Radio Thrilled the Video Star (Pt. 2/3)
By Greg Shay on Aug 20, 2020 1:06:54 PM
The Whole Origin Story of Audio Over IP - Greg Shay, CTO The Telos Alliance
Continuing the story of the origin of Audio Over IP, we move onto Part 2. The idea to share this story stemmed from the occasion of being awarded a technical Emmy by the television industry for the Development of Synchronized Multi-channel Uncompressed Audio Transport Over IP Networks.
Out of the Buzzsaw, Into the Sawmill
Steve wrote up a whole treatise on this new audio network technology, and how it would revolutionize professional audio. He gave it the working name ‘SmartLink’, and organized an offsite meeting at Sawmill Creek Resort in Sandusky Ohio, (far away from the offices in downtown Cleveland). A wider circle of about eight engineers were invited, and momentum was built. My memories of that pow-wow were of Rob Dye and myself debating the fine points of RTP, NTP wall clocks, time stamps, and sync. Another memory I’m sure many present remember, is in our intent concentration we worked late into the evening, only to decide to break for dinner at about 10 pm. Except this was not a hip metropolitan area of Ohio, and nothing was open, no restaurants, no take out... No food! I actually don’t remember what we ate that night.. (Scott Stiefel remembers we finally convinced a pizza place to deliver to our hungry crew).
So now, this new AoIP cat was being shot out of the bag with some momentum. The team was leaning into the work to be done, not away from it.
On a trip to Europe, Steve came into contact with the research institute LUMII in Riga, Latvia. He hired Gints Linis to organize and carry through a ton of the work needing done to flesh out the rest of the ecosystem for the new AoIP system.
Very thorough system design documents were created and implemented, which became, and remain, the infrastructure of the what was to be ultimately named the ‘Livewire system,’ alongside the fundamental RTP audio streams. Control, advertising and discovery, plans for organizing the different channels of audio, automatic mix-minus backfeeds, even surround (ahead of its time for radio). A protocol for ‘Reliable UDP’ and the CMSG binary packed message protocol written by Ioan Rus as part of the 2101 project, was incorporated into the inner workings of Axia Livewire protocols.
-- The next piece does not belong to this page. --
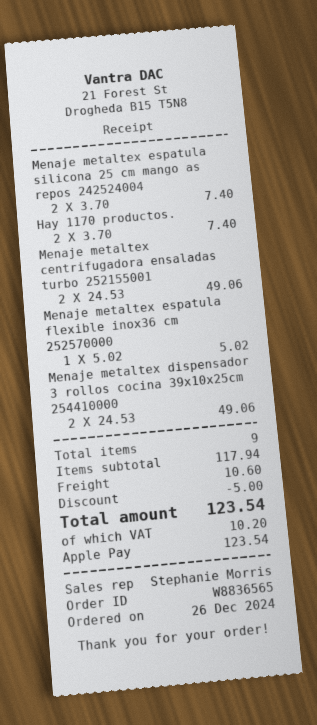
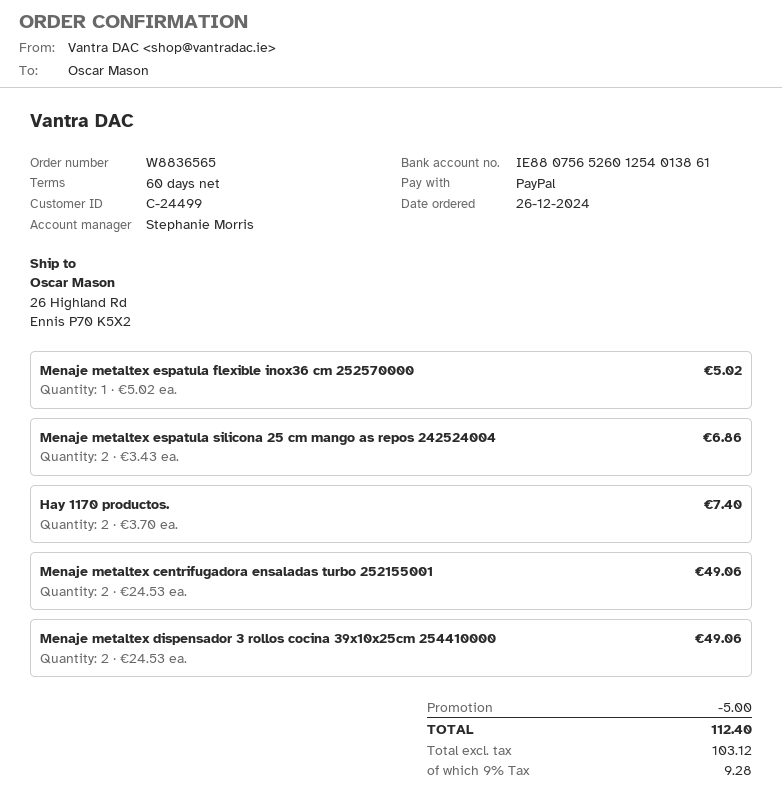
payment method: Apple Pay -> PayPal
Menaje metaltex espatula silicona 25 cm mango as repos 242524004: 2 x 3.70 = 7.40 -> 2 x 3.43 = 6.86
shipping: 10.60 -> none
tax: 10.20 -> 9.28
total: 123.54 -> 112.40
Gints and the LUMII team created the world’s first pure AoIP low latency mixing engine on a completely generic Intel PC platform. No DSP chips. No FPGA’s. No custom hardware. This truly delivered on the promise of Steve and my first conversation in ’96 of ‘using that network jack that was already there on the PC’ for professional audio.
The Kitchen Needs a New Sync
Do you remember back in the late 90s, at the beginning of the dot.com boom? Intel ran TV ads showing people in silver cleanroom suits dancing around to the tune of “Play That Funky Music” by Wild Cherry (a song released from a Cleveland, Ohio record company, small world..!). What Intel was trying to say, and in my opinion not very clearly, was that Intel added fast math processing into their CPUs so you didn't need DSP chips any more to do audio and video signal processing. Intel could do the jams! Get Down!
"I often have said that if we could have bought AVB switches and if AVB hardware was in standard PC platforms back in those days...AoIP may have never been invented."
Steve took the leap and directed the software guys to test this for ourselves. At that time we had products with up to 13 DSP chips, but the new result was that a single advanced Pentium could indeed do the whole job, and more. With a real-time Linux operating system, we were able to process packets with low latency to achieve the low latency audio targets. However, we hit a snag. The mix engine needed sync.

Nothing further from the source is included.